Please write out every entry below exactly, leaving out any pictures.
___ Data supplied ___
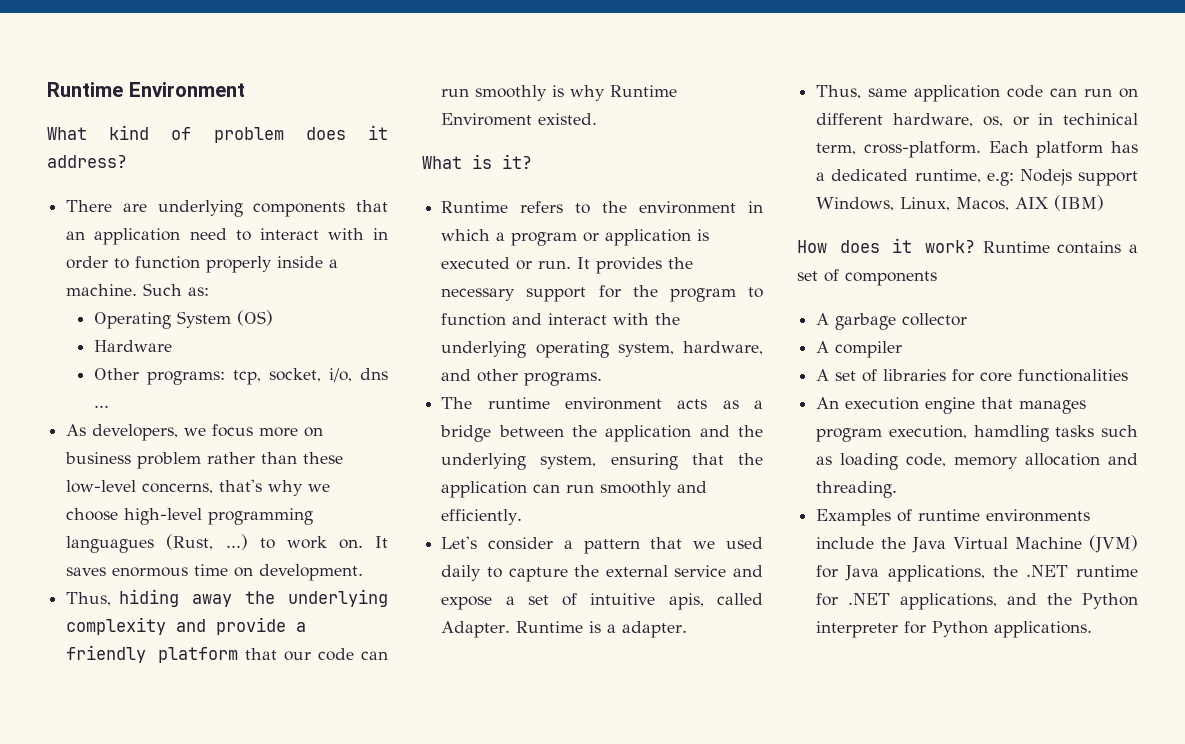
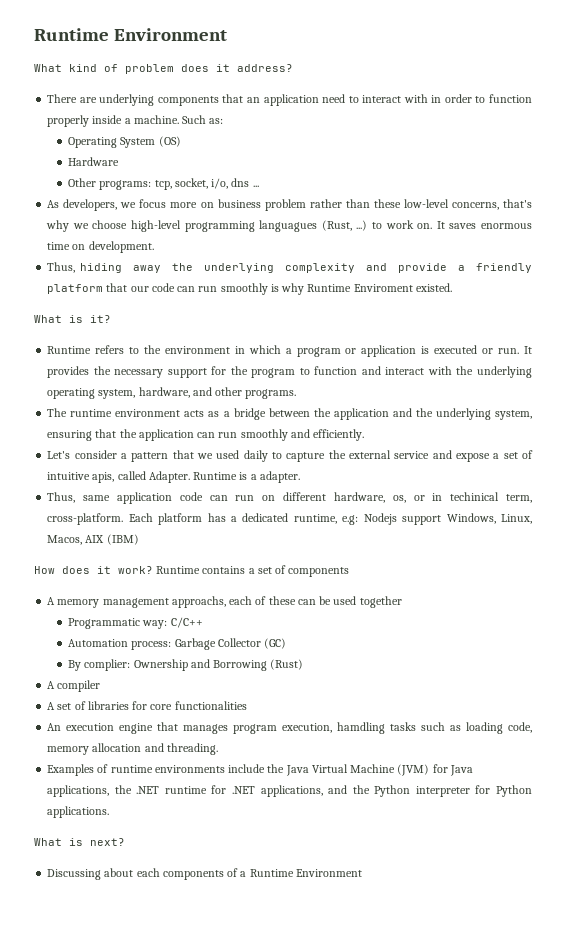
- A garbage collector
+ A memory management approachs, each of these can be used together
+ Programmatic way: C/C++
+ Automation process: Garbage Collector (GC)
+ By complier: Ownership and Borrowing (Rust)
+ What is next?
+ Discussing about each components of a Runtime Environment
___
◆ Result for this task
- A garbage collector
+ A memory management approachs, each of these can be used together
+ Programmatic way: C/C++
+ Automation process: Garbage Collector (GC)
+ By complier: Ownership and Borrowing (Rust)
+ What is next?
+ Discussing about each components of a Runtime Environment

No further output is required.